CVE-2026-1121 identifies a SQL injection vulnerability in Yonyou KSOA version 9.0, located in the /worksheet/del_workplan.jsp file's HTTP GET parameter handler for the 'ID' argument. The vulnerability arises from improper sanitization of user-supplied input, allowing attackers to inject malicious SQL queries remotely without authentication or user interaction. This can lead to unauthorized data access, modification, or deletion within the backend database. The vulnerability has a CVSS 4.0 base score of 6.9 (medium severity), reflecting its network attack vector, low attack complexity, and no required privileges or user interaction. The vendor has not issued a patch or response, and a public exploit is available, increasing the urgency for affected organizations to implement mitigations. The lack of authentication requirement and remote exploitability make this a significant risk, especially for enterprises relying on Yonyou KSOA for critical business operations. The vulnerability affects only version 9.0, and no other versions are currently reported as vulnerable. Given the public exploit availability, attackers could leverage this flaw to compromise enterprise data confidentiality, integrity, and availability, potentially leading to data breaches or operational disruption.

For European organizations, exploitation of this SQL injection vulnerability could result in unauthorized access to sensitive business data, including financial records, employee information, and operational plans managed within Yonyou KSOA. Data integrity could be compromised through unauthorized modifications or deletions, impacting business continuity and trustworthiness of information. Availability risks include potential database corruption or denial of service caused by malicious queries. Given Yonyou's presence in sectors such as manufacturing, finance, and government services in Europe, successful exploitation could disrupt critical business functions and regulatory compliance, especially under GDPR requirements for data protection. The public availability of an exploit increases the likelihood of targeted attacks, including by cybercriminals or state-sponsored actors. The absence of vendor patches exacerbates the risk, forcing organizations to rely on defensive measures. This vulnerability could also be leveraged as a foothold for further network compromise or lateral movement within affected enterprises.

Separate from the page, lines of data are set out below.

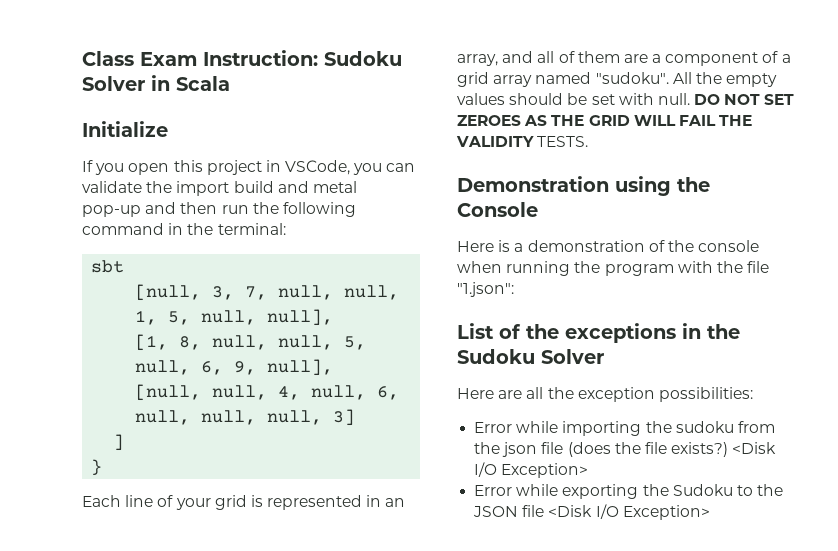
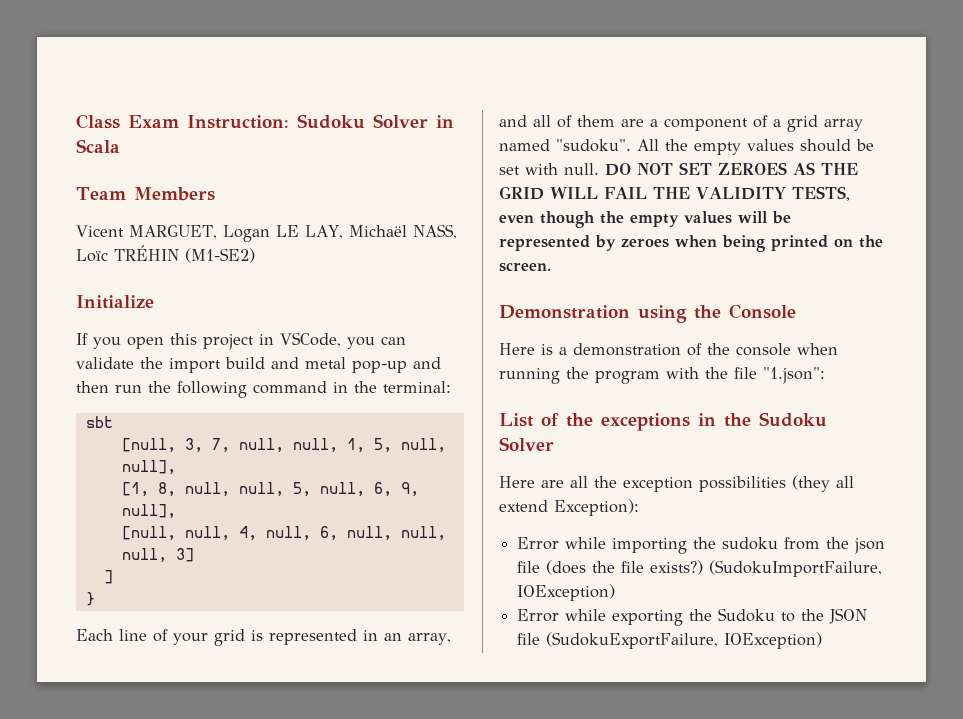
+ Team Members
+ Vicent MARGUET, Logan LE LAY, Michaël NASS, Loïc TRÉHIN (M1-SE2)
- DO NOT SET ZEROES AS THE GRID WILL FAIL THE VALIDITY TESTS.
+ DO NOT SET ZEROES AS THE GRID WILL FAIL THE VALIDITY TESTS, even though the empty values will be represented by zeroes when being printed on the screen.
- Here are all the exception possibilities:
+ Here are all the exception possibilities (they all extend Exception):
- Error while importing the sudoku from the json file (does the file exists?) <Disk I/O Exception>
+ Error while importing the sudoku from the json file (does the file exists?) (SudokuImportFailure, IOException)
- Error while exporting the Sudoku to the JSON file <Disk I/O Exception>
+ Error while exporting the Sudoku to the JSON file (SudokuExportFailure, IOException)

Since no official patch is available, European organizations should implement immediate compensating controls. First, deploy web application firewalls (WAFs) with custom rules to detect and block SQL injection attempts targeting the 'ID' parameter in /worksheet/del_workplan.jsp. Second, apply strict input validation and sanitization at the application or proxy level to reject malicious payloads. Third, conduct thorough code reviews and consider temporary code modifications to parameter handling if feasible. Fourth, restrict network access to the affected application to trusted IP ranges and segment the network to limit lateral movement in case of compromise. Fifth, enhance monitoring and logging to detect suspicious database queries or unusual application behavior. Sixth, prepare incident response plans specific to SQL injection exploitation scenarios. Finally, maintain close monitoring of vendor communications for any forthcoming patches or advisories and plan for timely application once available.